03-16-2015 11:14 AM
I have an DAq MX which reads a voltage. The aquistion part is a while loop which has a 'Wait Until Next ms Multiple Function' which is set to 100ms. The loop should thus run at 10 Hz. I wired a constant of 10 to the rate channel of the 'DAQmx Timing (VI)'. But I think there is a synchronisation issue. If I run the program and let the voltage increase than I see the readings change but not increase. When I stop the program and start it again the readings are suddly a lot higher.
Is the buffer to big in this case or something? How do I synchronize the loop with the aquistion? So that it gets the latest reading?
03-16-2015 11:42 AM - edited 03-16-2015 11:47 AM
For a DAQmx read you don't need a wait in the loop. Read a fixed number of samples (say 0.10 seconds worth) and the DAQmx read will never fall out of synch. What you are seeing is the difference between your PC Clock and the devices timebase. Over time the buffer may actually fill up and report an error. So, don't use timing functions in a DAQmx acquisition loop
For example look at "Voltage - Continuous Input.vi" from the shipping examples
03-17-2015 03:30 AM
Thanks for the response. The voltage readout is part of a bigger loop which controls something at a fixed rate. Which is also important to at a fixed rate.

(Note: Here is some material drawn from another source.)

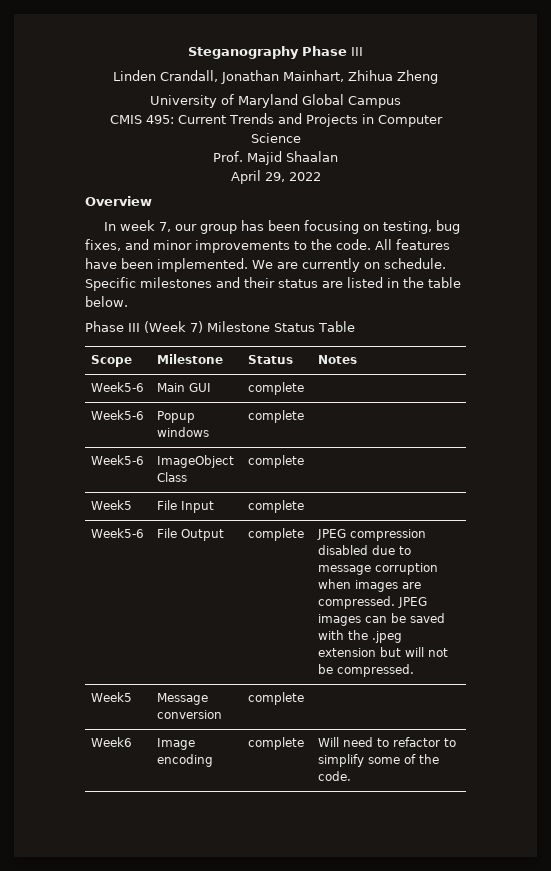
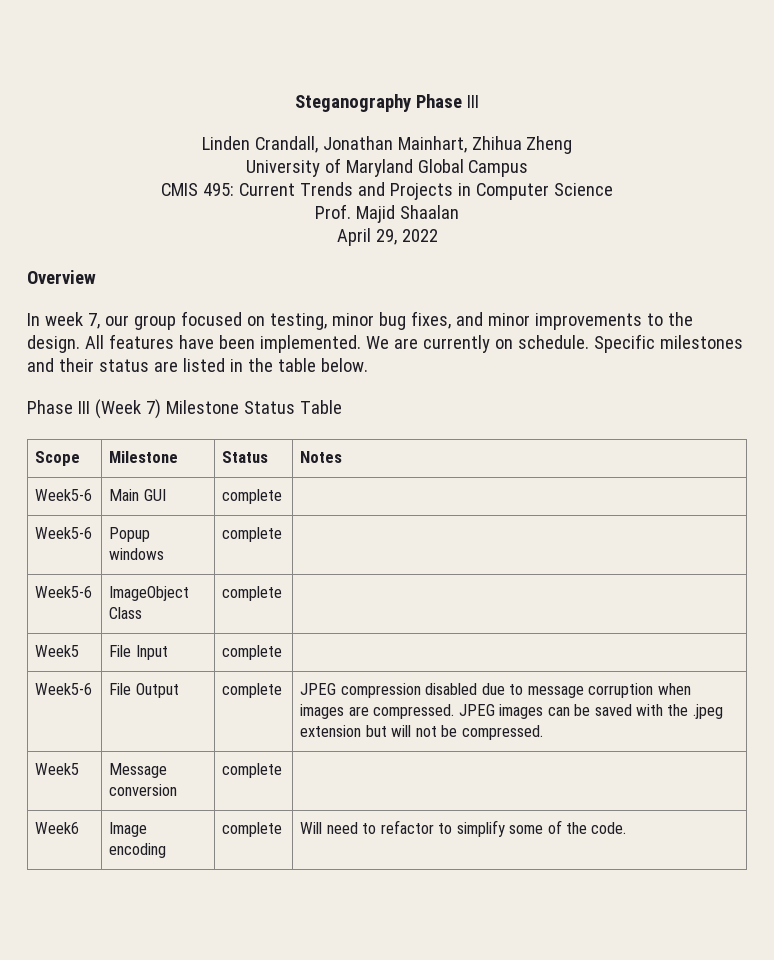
- In week 7, our group has been focusing on testing, bug fixes, and minor improvements to the code.
+ In week 7, our group focused on testing, minor bug fixes, and minor improvements to the design.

Is there a way to combine the readout of the voltages with a timed loop?
03-17-2015 08:44 AM
Typically you would run the acquisition and control sections in seperate loops.
03-17-2015 08:52 AM - edited 03-17-2015 08:54 AM
How would you do that then? Please explain 🙂
But what if you base the control on the reading of the DaqMX (the aquistion)? Than you would base the time increments on the Daq speed? It is not possible to force the aquisiton to run at the same rate?
This is what I tried:
03-17-2015 09:21 AM
1. Do NOT wire up the Samples Per Channel on the DAQmx Timing VI. You are just limiting the buffer and are likely to cause errors.
2. Do NOT use a wait inside of your acquisition loop. As Jeff said, the DAQmx Read will wait for the next sample to come in. So that VI will limit your loop rate. The DAQ will sample at the rate you tell it to with the DAQmx Timing VI.
3. Use a queue to send the data from your acquisition loop to your control loop.
03-17-2015 09:25 AM
05-06-2015 04:32 AM - edited 05-06-2015 04:33 AM
I implemented it now like this. But I don't get a fixed timestep between the log points..The upper loop runs at 1 Khz while the log interval is set to 100 ms (10 Hz). The odd thing is also that I get the timestamps double in the log. What could cause this?
05-06-2015 05:16 AM
05-06-2015 06:32 AM
Thanks for your reply!
But implementation is the same as that of the example 'Voltage - Continuous Input.vi' right? What is wrong with my variant? Or should I use 100 sample aquistion mode.
With the timed loop you mean this one: http://zone.ni.com/reference/en-XX/help/371361H-01/glang/timed_loop/
But won't you get problems with the buffer then? That the buffer is filled faster then it is cleared?